▸ Try it
From the first line to the last, write out the records exactly, leaving the pictures behind.

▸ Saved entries
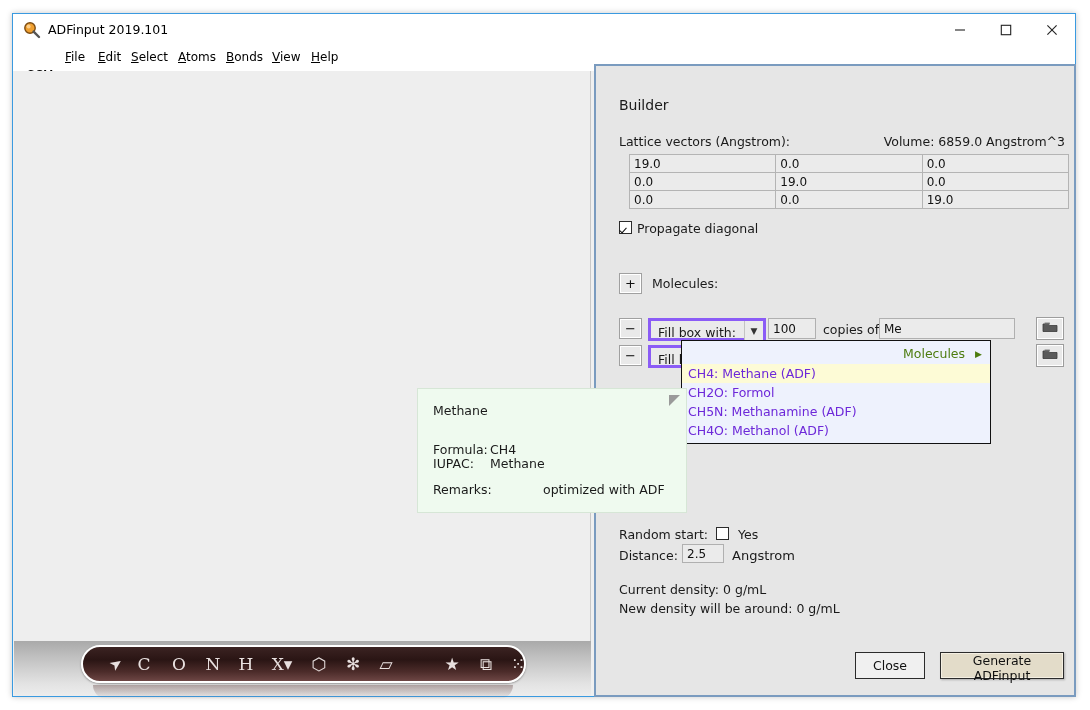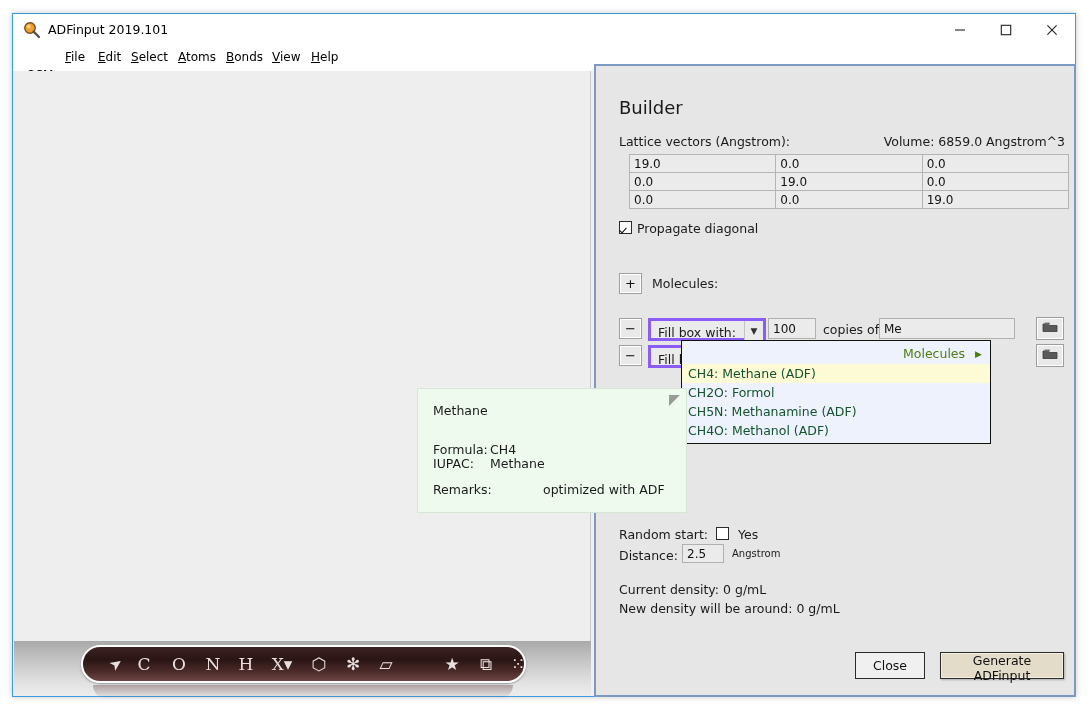--- a/index.html
+++ b/index.html
@@ -149,21 +149,21 @@
     top: 50px;
     width: 482px;
     height: 633px;
     background: #e6e6e6;
     border: 2px solid #7a9bbf;
     box-sizing: border-box;
   }
   #builder-title {
     position: absolute;
     left: 23px; top: 31px;
-    font-size: 18px;
+    font-size: 14px;
   }
   #lattice-label {
     position: absolute;
     left: 23px; top: 68px;
     font-size: 12.5px;
   }
   #volume-label {
     position: absolute;
     right: 9px; top: 68px;
     font-size: 12.5px;
@@ -291,21 +291,21 @@
   }
   #folder-btn-1 { left: 440px; top: 251px; }
   #folder-btn-2 { left: 440px; top: 278px; }
 
   
   #random-row  { position: absolute; left: 23px; top: 461px; font-size: 12.5px; white-space: nowrap; }
   #random-label{ margin-right: 8px; }
   #yes-label   { margin-left: 4px; }
   #distance-label { position: absolute; left: 23px; top: 482px; font-size: 12.5px; }
   #distance-field { left: 86px; top: 478px; width: 42px; height: 19px; line-height: 17px; }
-  #angstrom-label { position: absolute; left: 136px; top: 482px; font-size: 10px; text-align: center; }
+  #angstrom-label { position: absolute; left: 136px; top: 482px; font-size: 13px; text-align: center; }
   #current-density{ position: absolute; left: 23px; top: 516px; font-size: 12.5px; }
   #new-density    { position: absolute; left: 23px; top: 535px; font-size: 12.5px; }
 
   
   .footer-btn {
     position: absolute;
     height: 27px;
     border: 1px solid #2b2b2b;
     background: #f0f0f0;
     box-sizing: border-box;
@@ -348,21 +348,21 @@
     display: inline-block;
     margin-left: 10px;
     font-size: 9px;
     vertical-align: 1px;
   }
   .dd-item {
     height: 19px;
     line-height: 19px;
     padding-left: 6px;
     font-size: 12.5px;
-    color: #14532d;
+    color: #6d28d9;
     white-space: nowrap;
     cursor: default;
   }
   .dd-item.selected { background: #fdfbd6; }
 
   
   #tooltip {
     position: absolute;
     left: 404px;
     top: 374px;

▸ Solution to the problem
--- a/index.html
+++ b/index.html
@@ -149,21 +149,21 @@
     top: 50px;
     width: 482px;
     height: 633px;
     background: #e6e6e6;
     border: 2px solid #7a9bbf;
     box-sizing: border-box;
   }
   #builder-title {
     position: absolute;
     left: 23px; top: 31px;
-    font-size: 18px;
+    font-size: 14px;
   }
   #lattice-label {
     position: absolute;
     left: 23px; top: 68px;
     font-size: 12.5px;
   }
   #volume-label {
     position: absolute;
     right: 9px; top: 68px;
     font-size: 12.5px;
@@ -291,21 +291,21 @@
   }
   #folder-btn-1 { left: 440px; top: 251px; }
   #folder-btn-2 { left: 440px; top: 278px; }
 
   
   #random-row  { position: absolute; left: 23px; top: 461px; font-size: 12.5px; white-space: nowrap; }
   #random-label{ margin-right: 8px; }
   #yes-label   { margin-left: 4px; }
   #distance-label { position: absolute; left: 23px; top: 482px; font-size: 12.5px; }
   #distance-field { left: 86px; top: 478px; width: 42px; height: 19px; line-height: 17px; }
-  #angstrom-label { position: absolute; left: 136px; top: 482px; font-size: 10px; text-align: center; }
+  #angstrom-label { position: absolute; left: 136px; top: 482px; font-size: 13px; text-align: center; }
   #current-density{ position: absolute; left: 23px; top: 516px; font-size: 12.5px; }
   #new-density    { position: absolute; left: 23px; top: 535px; font-size: 12.5px; }
 
   
   .footer-btn {
     position: absolute;
     height: 27px;
     border: 1px solid #2b2b2b;
     background: #f0f0f0;
     box-sizing: border-box;
@@ -348,21 +348,21 @@
     display: inline-block;
     margin-left: 10px;
     font-size: 9px;
     vertical-align: 1px;
   }
   .dd-item {
     height: 19px;
     line-height: 19px;
     padding-left: 6px;
     font-size: 12.5px;
-    color: #14532d;
+    color: #6d28d9;
     white-space: nowrap;
     cursor: default;
   }
   .dd-item.selected { background: #fdfbd6; }
 
   
   #tooltip {
     position: absolute;
     left: 404px;
     top: 374px;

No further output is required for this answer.